In step 12, based on a preset CT value classification template, it is determined which CT value classification template the CT value of each pixel of the image in the field of view belongs to.
In a general CT image, the CT value range is from -1024 to 3071 (total of 4096), and the CT value of each pixel is stored in 2 bytes (16th place). For typical human tissue CT values, see Table 1 and FIG. 3a, which shows a range of human tissue CT values.

  In order to compress image data, the range of CT values may be divided into four classes A [−1024 to −111], B [−110 to 145], C [146 to 657], and D [658 to 3071]. it can. From the above-mentioned table 1 and CT value classification, the most important CT value range is a template of B [-110 to 145] class, including most tissues in the human body, and clinical diagnosis even with a minute error. In the present invention, lossless compression is performed on this portion. In the template of C [146-657] class, mainly including calcium and skeleton, an error of 1CT value is recognized. In the template of D [658-3071] class, mainly including skeleton and metal, an error of 4CT value is recognized. In such a classification method, lossless compression is performed on a class B template, the maximum compression error for the class C template is 1 CT value, and the maximum error for the class A and class D templates. Can be kept 2CT and 4CT respectively.

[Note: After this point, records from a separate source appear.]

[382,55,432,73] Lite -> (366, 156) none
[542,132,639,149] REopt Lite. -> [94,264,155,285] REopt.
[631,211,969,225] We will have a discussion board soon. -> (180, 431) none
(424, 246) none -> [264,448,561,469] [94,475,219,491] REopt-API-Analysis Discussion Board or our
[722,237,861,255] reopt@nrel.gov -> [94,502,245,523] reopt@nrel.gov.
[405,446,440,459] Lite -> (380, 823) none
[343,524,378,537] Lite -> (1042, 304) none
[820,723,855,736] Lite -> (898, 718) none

  In the present invention, a tag can be attached to which classification template the data of each pixel belongs to by the following method. In addition, since there are 4 types in total, these are shown separately in binary. For example, A is 00, B is 01, C is 10, D is 11, and all the pixel data in the A range is 00, as shown in FIG. The data is 01, the pixel data in the entire C range is 10, and the pixel data in the entire D range is 11.

In step 13, based on the classification templates and the compression method determined in each classification template, the corresponding compression is performed on the image data therein.
In this embodiment, each pixel data in the image is compressed by applying the following formula (1).
……………… (1)

  Here, y is the compression result and x is the CT value of each pixel. “intercept” indicates an intercept, that is, a lower limit value of each classification template. The slope indicates the slope, ie, the compression ratio in each classification template, and is a constant, and the user can define the compression ratio according to his / her request.

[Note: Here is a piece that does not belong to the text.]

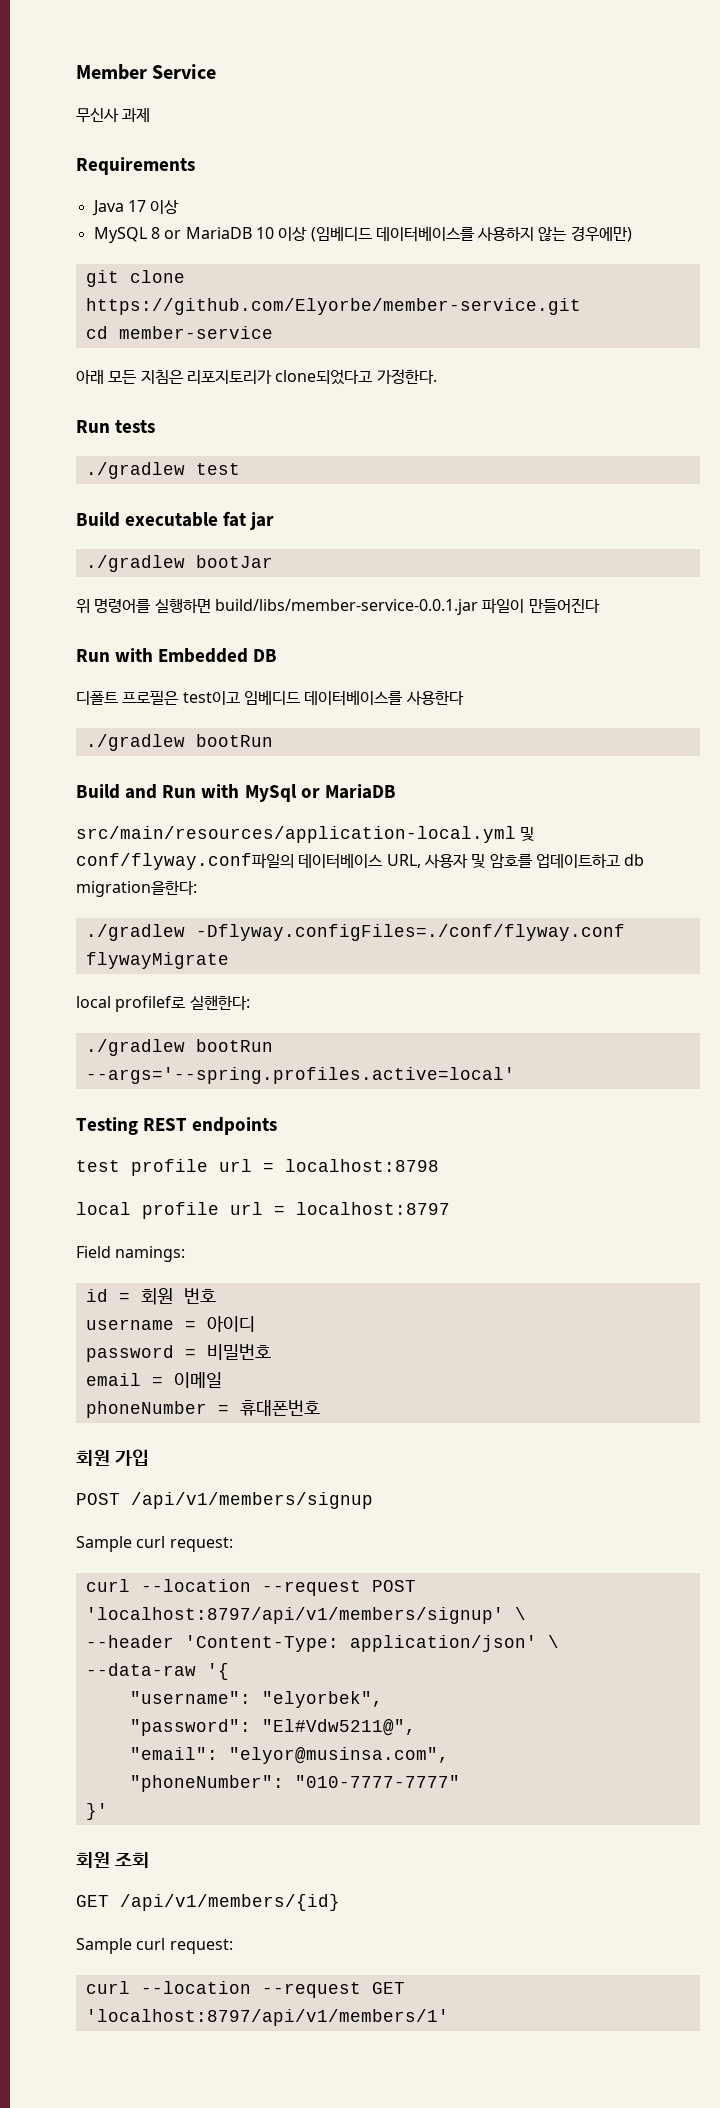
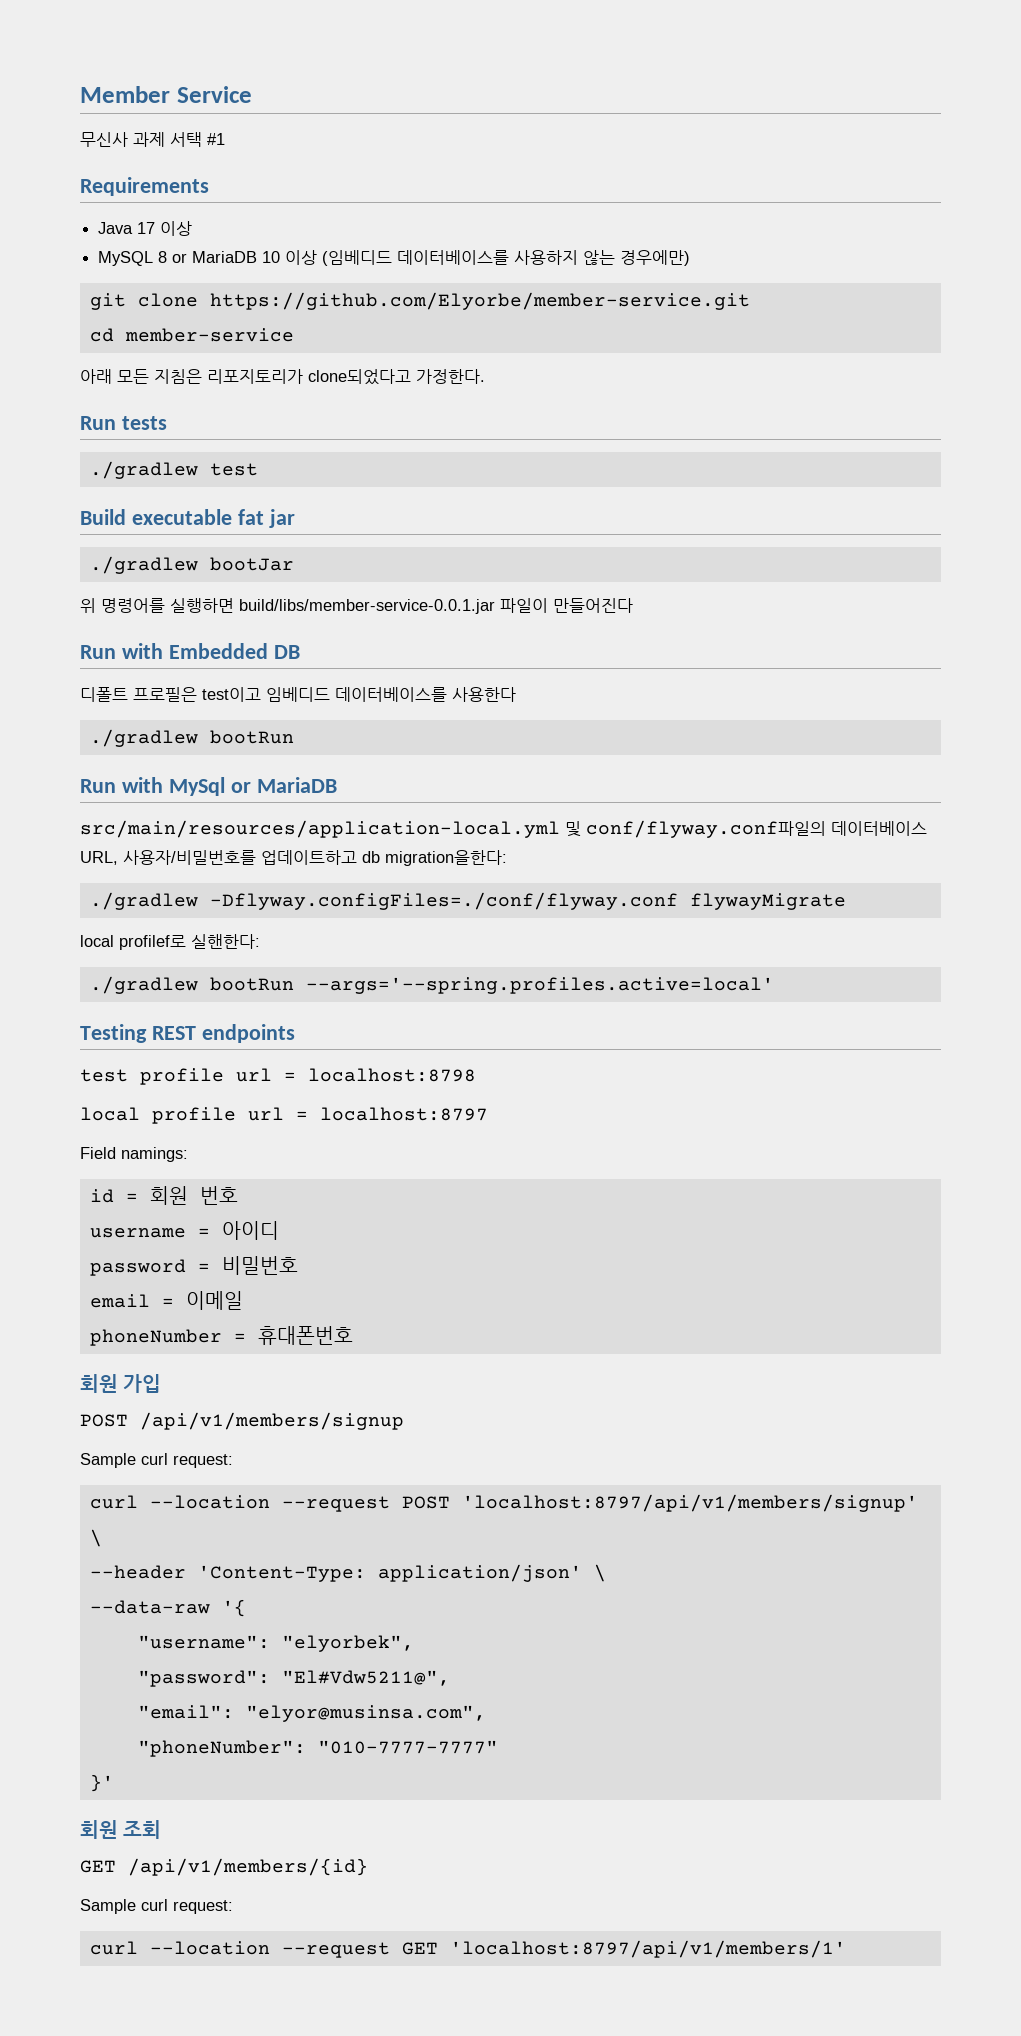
(151, 115) none -> [170,132,225,147] 서택 #1
[76,784,158,799] Build and -> (294, 737) none
[423,853,533,868] 사용자 및 암호를 -> [123,850,256,865] 사용자/비밀번호를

  The intercept and slope compression ratios corresponding to each classification template are different, and the intercept is determined by the lower limit value of the classification template. For example, the intercept of the B classification template is −110, the intercept of the C classification template is 146, and the slope compression The ratio can be set by the compression ratio requested by the user, but the value of slope may be 1 or an integer larger than 1.

  Hereinafter, compression of the C classification portion will be described as an example. As shown in FIG. 4a, this is a linear compression, and the compression result satisfies the above equation (1). The pixel data range is compressed from [146 to 675] to [0 to 255], the range of the first CT value x is [146 to 675], the intercept is 146, and the compression ratio is 2. The compression error is slope / 2, ie 1 CT value. The range of the compression result y is [0 to 255], which satisfies the compression from the binary 16th length to the 8th length. For this reason, the intercept and slope parameters applied to the mathematical expression (1) of the C classification template are confirmed to be 146 and 2, respectively.

  Referring to FIG. 4b, the other classification parts are compressed by the same compression method, and intercept and slope parameters applied to Equation (1) of the A, B, and D classification templates are obtained. In the classification template A [-1024 to -111], the intercept is -1024 and the slope is 4, and in the classification template B [-110 to 145], the intercept is -110 and the slope is 1, and the classification template D [658 ˜3071], the intercept is 658 and the slope is 9.

In step 14, compressed image data is obtained.
In order to restore the image before compression, it is necessary to decode the compressed image data. Referring to FIG. 5, FIG. 5 is a flowchart corresponding to decompression of a compressed image provided by the present invention, and includes the following steps.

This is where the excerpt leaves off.